Status of migration of Swift compiler build-script to Python (SR-237)?

Hi all, I'm currently trying to make WebAssembly compiler target work, but this requires cross-compiling libicu, musl, libc++ and libc++abi as these are dependencies of the Swift standard library (a bit more details available here).

We already have libicu building for Linux and Android, so I was able to reuse some of those build script helpers. libc++ and libc++abi can be built as a part of LLVM by symlinking sources of those in llvm/projects directory.

The main problem here is adding a musl build product. My understanding is that new products should be added to the giant build-script-impl. But I've also found --no-legacy-impl argument that can be passed to utils/build-script. It looks like that flag is work in progress towards resolving SR-237, is my understanding correct?

If so, what is the preferred way to add new build products that are built conditionally depending on the target platform? Should I add it to build-script-impl first? Should I add it as a Python module in utils/build_swift? Is it even worth trying to build new target platforms with --no-legacy-impl?

I was currently thinking if the work on migrating away from build-script-impl is in progress, maybe it's worth not to add new target platforms to the legacy build script and to rely only on the new Python build scripts for that?

Hope this can be clarified.

Thanks!

We're pretty much nowhere near eliminating build-script-impl, but at the same time I don't see why you need to build musl during the Swift build. Is it not possible to have it pre-built on the side?

I'm not quite sure this would be a good solution long-term. It's a fork of musl that's adapted for WebAssembly, I'd anticipate it could receive updates quite regularly with WebAssembly standard being a moving target or it could be replaced with the upstream version eventually. In addition to that, what makes it different from other libraries that are compiled together with Swift compiler like libicu? (with this PR hopefully merged soon)

I also could imagine a need to have a Linux build of Swift that uses musl instead Glibc to be able to run the compiler or executable produced by it on distributions like Alpine. If WebAssembly build bundles its own prebuilt musl, would that Linux build require its own prebuilt version of musl too? It would be beneficial to reuse musl build-script adjustments for both platforms.

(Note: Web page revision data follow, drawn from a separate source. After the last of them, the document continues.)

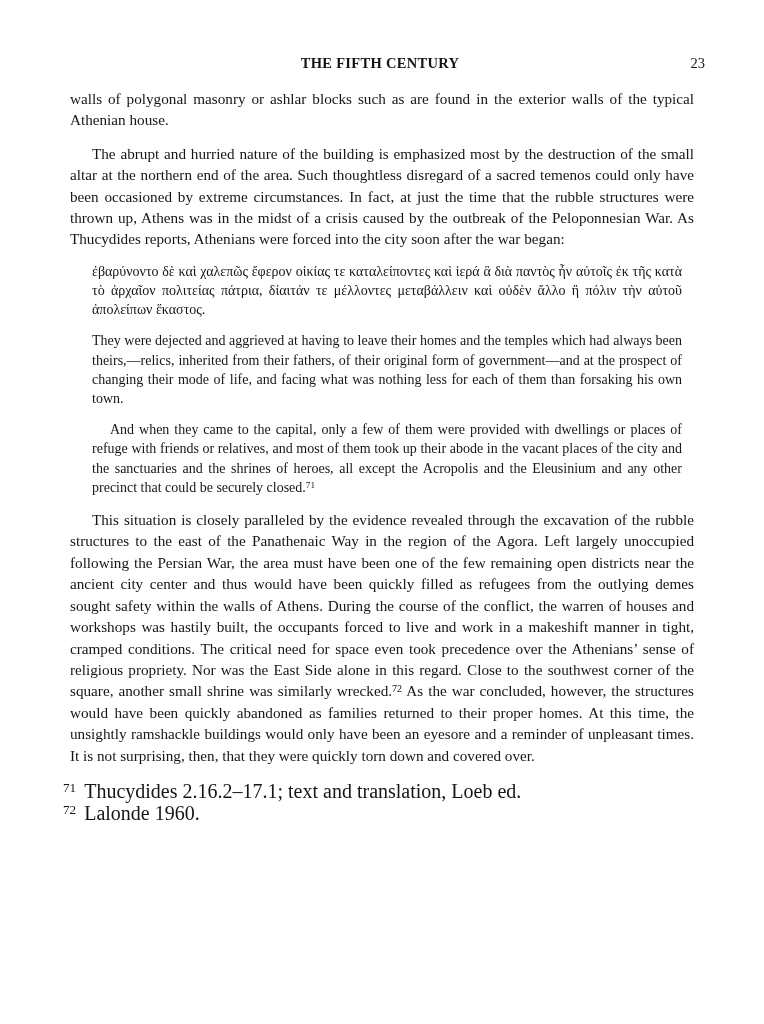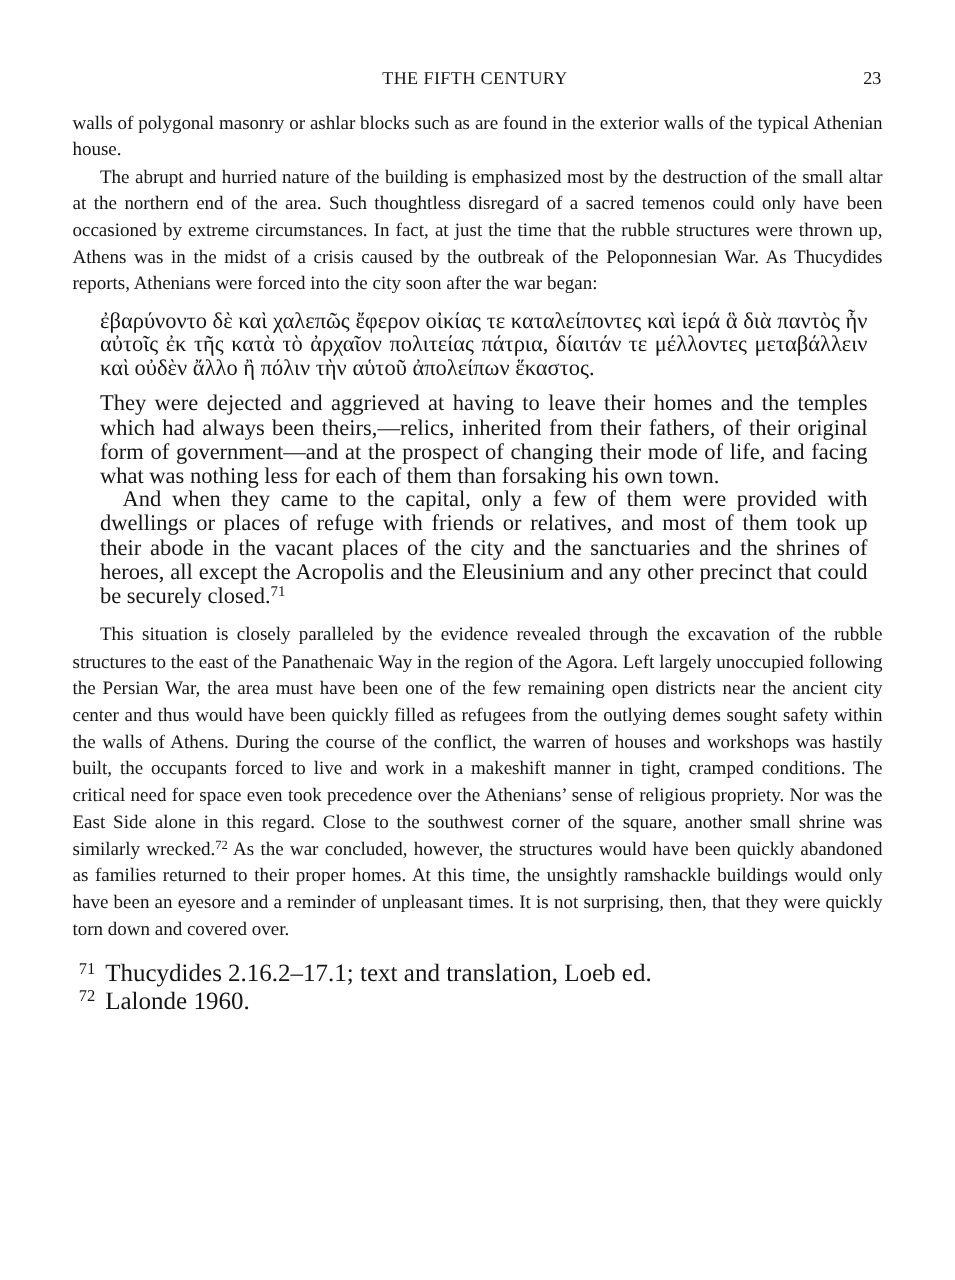"THE FIFTH CENTURY" .head-title { font-weight: 400 -> 700 }
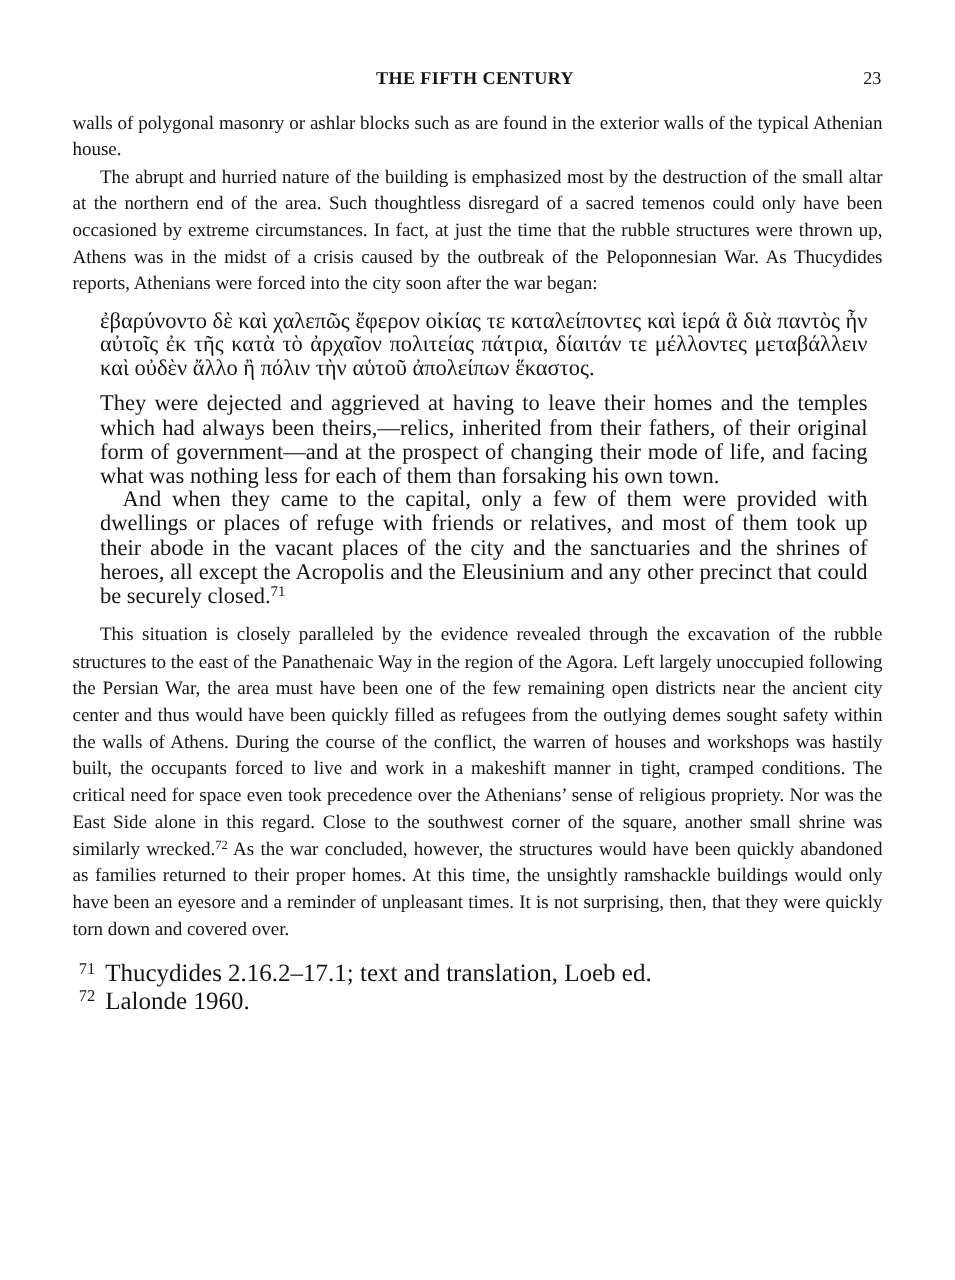"walls of polygonal masonry or" p { margin: 0 -> 12px }
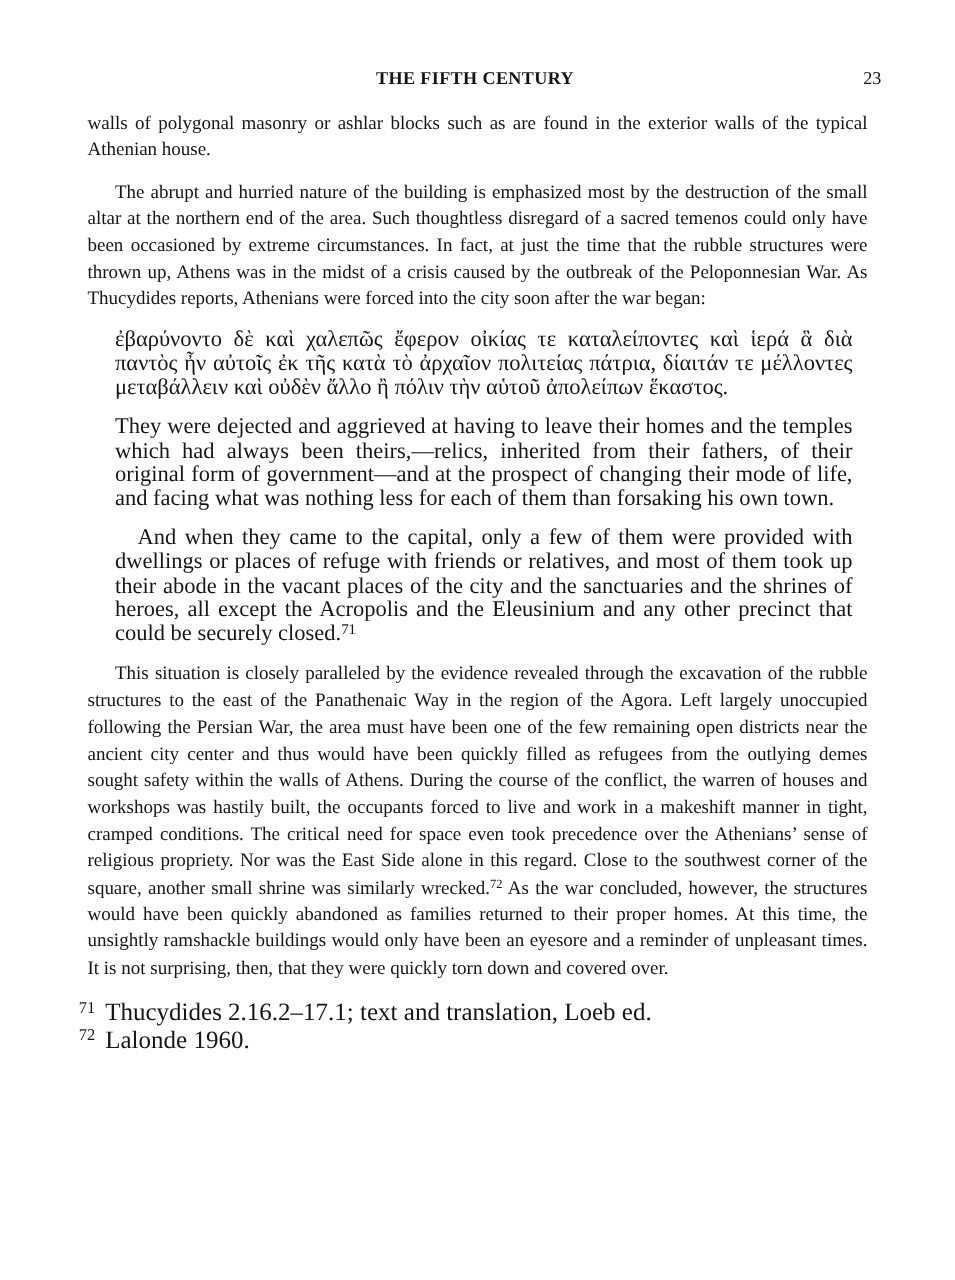"ἐβαρύνοντο δὲ καὶ χαλεπῶς ἔφερον" .quote-par { font-size: 18px -> 14px }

Even if bundling a prebuilt version of musl is considered, could you please clarify what would be the best distribution method for it then? I don't see any prebuilt binaries of this specific WebAssembly musl fork readily available. How would the build process decide if a source for this binary is trusted? In case of musl Linux targets, if you're targeting Alpine and the compiler is hosted on let's say Ubuntu, you could reuse an existing musl-dev Ubuntu package, but this wouldn't work if you're cross-compiling from macOS.

I guess I'm thinking about how libicu is distributed today. There are a handful of reasons to prefer building it as part of the greater Swift build, but I don't think that's necessarily applicable to all libraries. Foundation on Linux, for example, currently depends on libcurl (or some other networking library; I forget), and we don't build that.

Sure, but libcurl is a good example that I think confirms the point: as far as I know there are 2 main reasons for using precompiled libcurl:

  • it's only used on Linux
  • so far no one swapped different versions of libcurl during Swift compiler build time

From what I've seen in the thread about potentially replacing libcurl with SwiftNIO the latter actually causes problems with different versions of libcurl, mentioned by @johannesweiss:

Another issue with using the platform's libcurl is that URLSession in swift-corelibs-foundation does support HTTP/2 if and only if the distribution's libcurl was compiled with HTTP/2 support (which it AFAIK isn't on Ubuntu 14.04 and 16.04).

Also interesting to consider how does URLSession works on Windows if it works at all? Would that require building libcurl on Windows from a source distribution?

In any case, I hope it can be clarified what's the best way to bundle different versions of musl that works for different platforms including cross-compilation scenarios.

So far (as @Tony_Parker and @millenomi were saying elsewhere) the plan is to first split up Foundation a bit so that URLSession (and XMLParser) become their own modules.

After that's done we can start porting URLSession to use SwiftNIO instead of libcurl. In my personal ideal world we'd also make (at least) the URLSession part updateable through SwiftPM but that's a larger piece of work. For the interim I think we would need to have a private copy of SwiftNIO where all the symbols are prefixed inside of Foundation so that the regular SwiftNIO can still be developed and updated as we know and like it. Every so and so often we would then import a stable NIO release into Foundation.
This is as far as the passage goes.